These policies are founded on the “misguided hope” that illicit markets will be extinguished using harsh tactics such as imprisonment and destroying crops to deter people from consuming and producing drugs, he says.
“But in fact what happens is more and more people consume drugs worldwide.”
Each year, hundreds of millions of people across the world use illicit substances, some for enjoyment, some to relieve pain and some for cultural reasons.
In fact, despite the aggressive pursuit of a drug-free world, our hunger for illicit drugs has only grown. The last 10 years has seen a 33% increase in the number of people aged 15 to 64 who have taken illegal drugs, now sitting at 247 million.

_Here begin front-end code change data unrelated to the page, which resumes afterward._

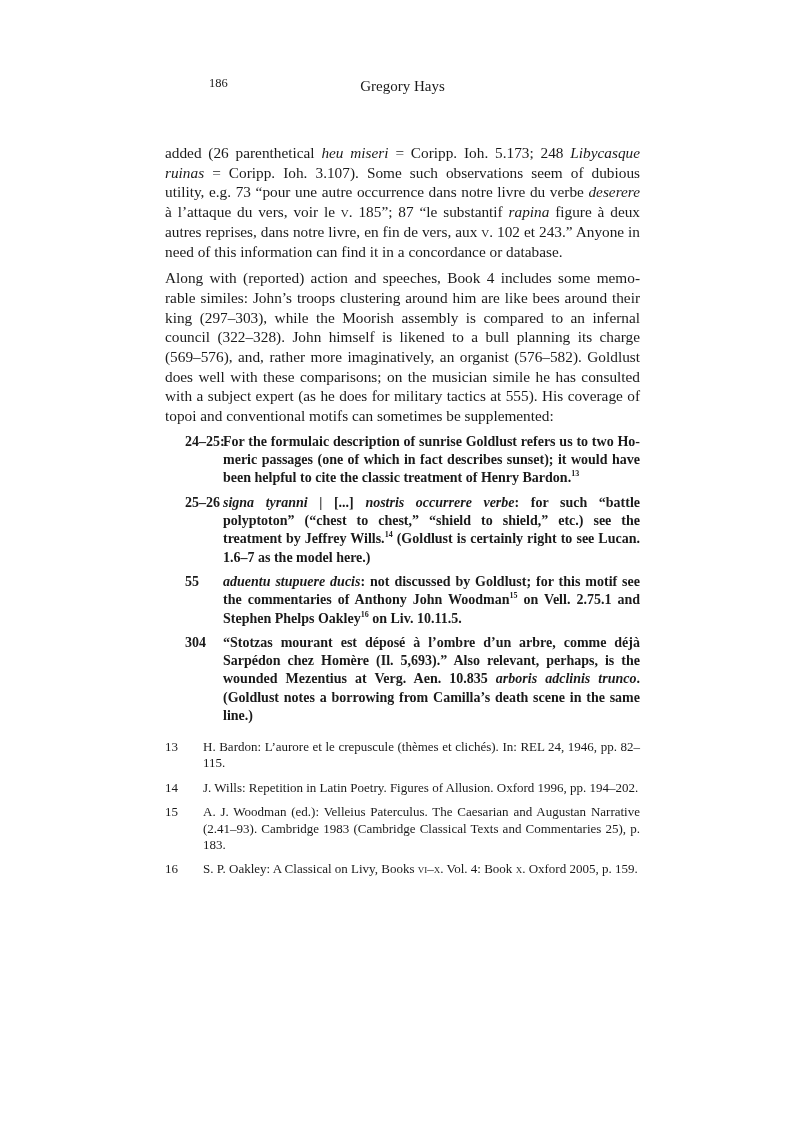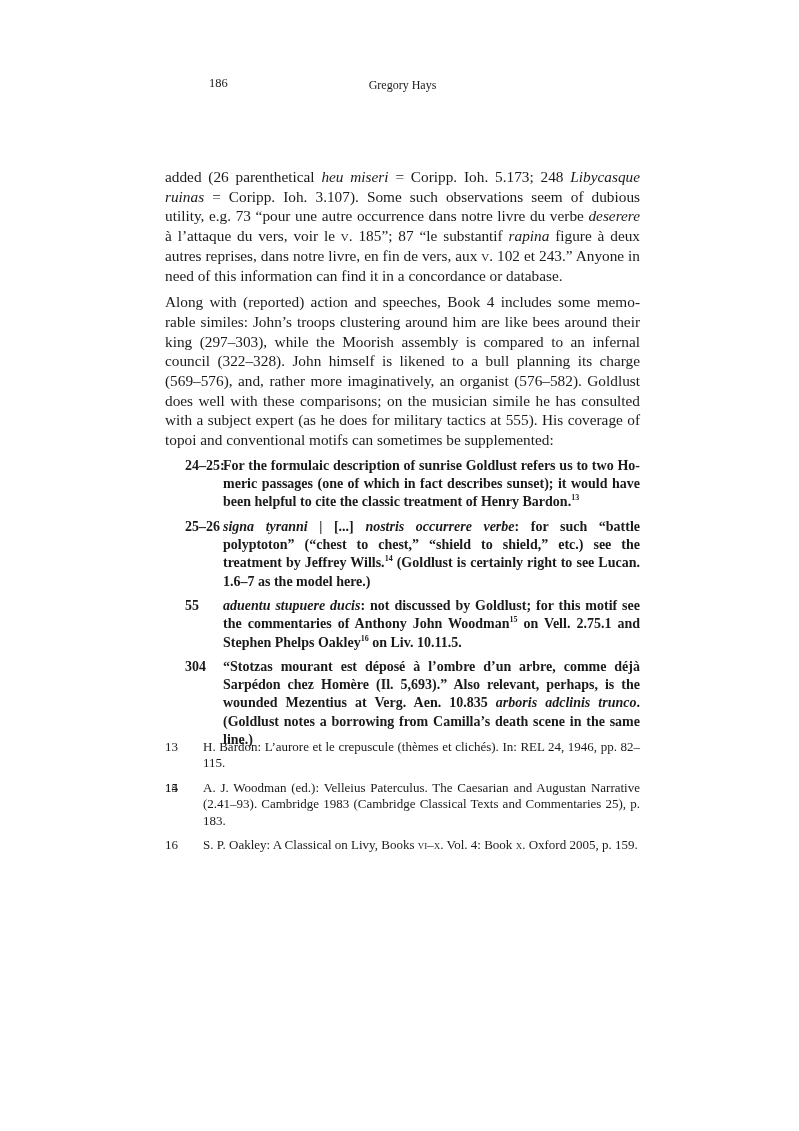--- a/index.html
+++ b/index.html
@@ -1,21 +1,21 @@
 <!DOCTYPE html>
 <html><head>
 <meta charset="utf-8">
 <style>
   html, body { margin: 0; padding: 0; background: #ffffff; }
   body { width: 799px; height: 1131px; position: relative; overflow: hidden;
          font-family: "Liberation Serif", "DejaVu Serif", serif; color: #1a1a1a; }
   .header { position: absolute; top: 76px; left: 165px; width: 475px; height: 20px; font-size: 12.5px; }
   .page-num { position: absolute; left: 0; top: 0; margin-left: 44px; }
-  .running-head { position: absolute; left: 0; right: 0; top: 2px; text-align: center; font-size: 12px; }
-  .body { position: absolute; left: 165px; top: 143px; width: 475px; font-size: 15.3px; line-height: 19.7px; text-align: justify; hyphens: manual; margin-top: 24px; }
+  .running-head { position: absolute; left: 0; right: 0; top: 2px; text-align: center; font-size: 15px; }
+  .body { position: absolute; left: 165px; top: 143px; width: 475px; font-size: 15.3px; line-height: 19.7px; text-align: justify; hyphens: manual; }
   .body p { margin: 0 0 7px 0; }
   i { font-style: italic; }
   .sc { font-variant: small-caps; }
   sup { font-size: 8px; vertical-align: 6px; line-height: 0; }
   .notes { margin-top: 6px; }
   .note { position: relative; padding-left: 38px; font-size: 14px; line-height: 18.3px; margin: 0 0 6px 20px; text-align: justify; font-weight: bold; }
   .note .lbl { position: absolute; left: 0; top: 0; }
   .footnotes { position: absolute; left: 165px; top: 739px; width: 475px; font-size: 13px; line-height: 16.4px; }
   .fn { position: relative; padding-left: 38px; margin-bottom: 8px; text-align: justify; }
   .fn .num { position: absolute; left: 0; top: 0; }
@@ -39,16 +39,16 @@
     <div class="note"><span class="lbl">25–26</span><i>signa tyranni</i><span> | [...] </span><i>nostris occurrere verbe</i><span>: for such “battle polyptoton” (“chest to chest,” “shield to shield,” etc.) see the treatment by Jeffrey Wills.</span><sup>14</sup><span> (Goldlust is certainly right to see Lucan. 1.6–7 as the model here.)</span></div>
 
     <div class="note"><span class="lbl">55</span><i>aduentu stupuere ducis</i><span>: not discussed by Goldlust; for this motif see the commentaries of Anthony John Woodman</span><sup>15</sup><span> on Vell. 2.75.1 and Stephen Phelps Oakley</span><sup>16</sup><span> on Liv. 10.11.5.</span></div>
 
     <div class="note"><span class="lbl">304</span><span>“Stotzas mourant est déposé à l’ombre d’un arbre, comme déjà Sarpédon chez Homère (Il. 5,693).” Also relevant, perhaps, is the wounded Mezen­tius at Verg. Aen. 10.835 </span><i>arboris adclinis trunco</i><span>. (Goldlust notes a borrowing from Camilla’s death scene in the same line.)</span></div>
   </div>
 </div>
 
 <div class="footnotes">
   <div class="fn"><span class="num">13</span><span>H. Bardon: L’aurore et le crepuscule (thèmes et clichés). In: REL 24, 1946, pp. 82–115.</span></div>
-  <div class="fn"><span class="num">14</span></div>
+  <div class="fn"><span class="num">14</span><span>J. Wills: Repetition in Latin Poetry. Figures of Allusion. Oxford 1996, pp. 194–202.</span></div>
   <div class="fn"><span class="num">15</span><span>A. J. Woodman (ed.): Velleius Paterculus. The Caesarian and Augustan Narrative (2.41–93). Cambridge 1983 (Cambridge Classical Texts and Commentaries 25), p. 183.</span></div>
   <div class="fn"><span class="num">16</span><span>S. P. Oakley: A Classical on Livy, Books </span><span class="sc">vi–x</span><span>. Vol. 4: Book </span><span class="sc">x</span><span>. Oxford 2005, p. 159.</span></div>
 </div>
 
 </body></html>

At the same time, more drugs are being produced every year. Last year, the opium cultivation in Afghanistan reached record highs, almost doubling from the year before. Colombia saw similar all-time highs in coca production last year, and new psychoactive substances are developed daily.
The war is not being won.
And the impacts of this are far and wide. From overcrowded prisons to ballooning death rates.
A prohibition approach has generated a huge black market, with some estimates saying it accounts for about one third of the entire $426 billion to $652 billion global black market.
Such vast sums of money go hand-in-hand with corruption, threatening democracies and leading to what are essentially narcostates in some countries, Professor Kazatchkine says.
In Mexico, more than 160,000 have died violently since the beginning of the war on drugs.
A 2013 report by the United Nations Office on Drugs and Crime found that drug possession accounted for four in five instances of global drug-related offences. And when individuals are jailed for more serious crimes such as trafficking, it’s more often the low level traffickers rather than the kingpins.
As in the alcohol prohibition era in the United States, where the market shifted towards harder drinks with a higher percentage of alcohol, so too does the illegal market create pressure on manufacturers to create higher potency substances to reduce the volume, and hence risks, for traffickers.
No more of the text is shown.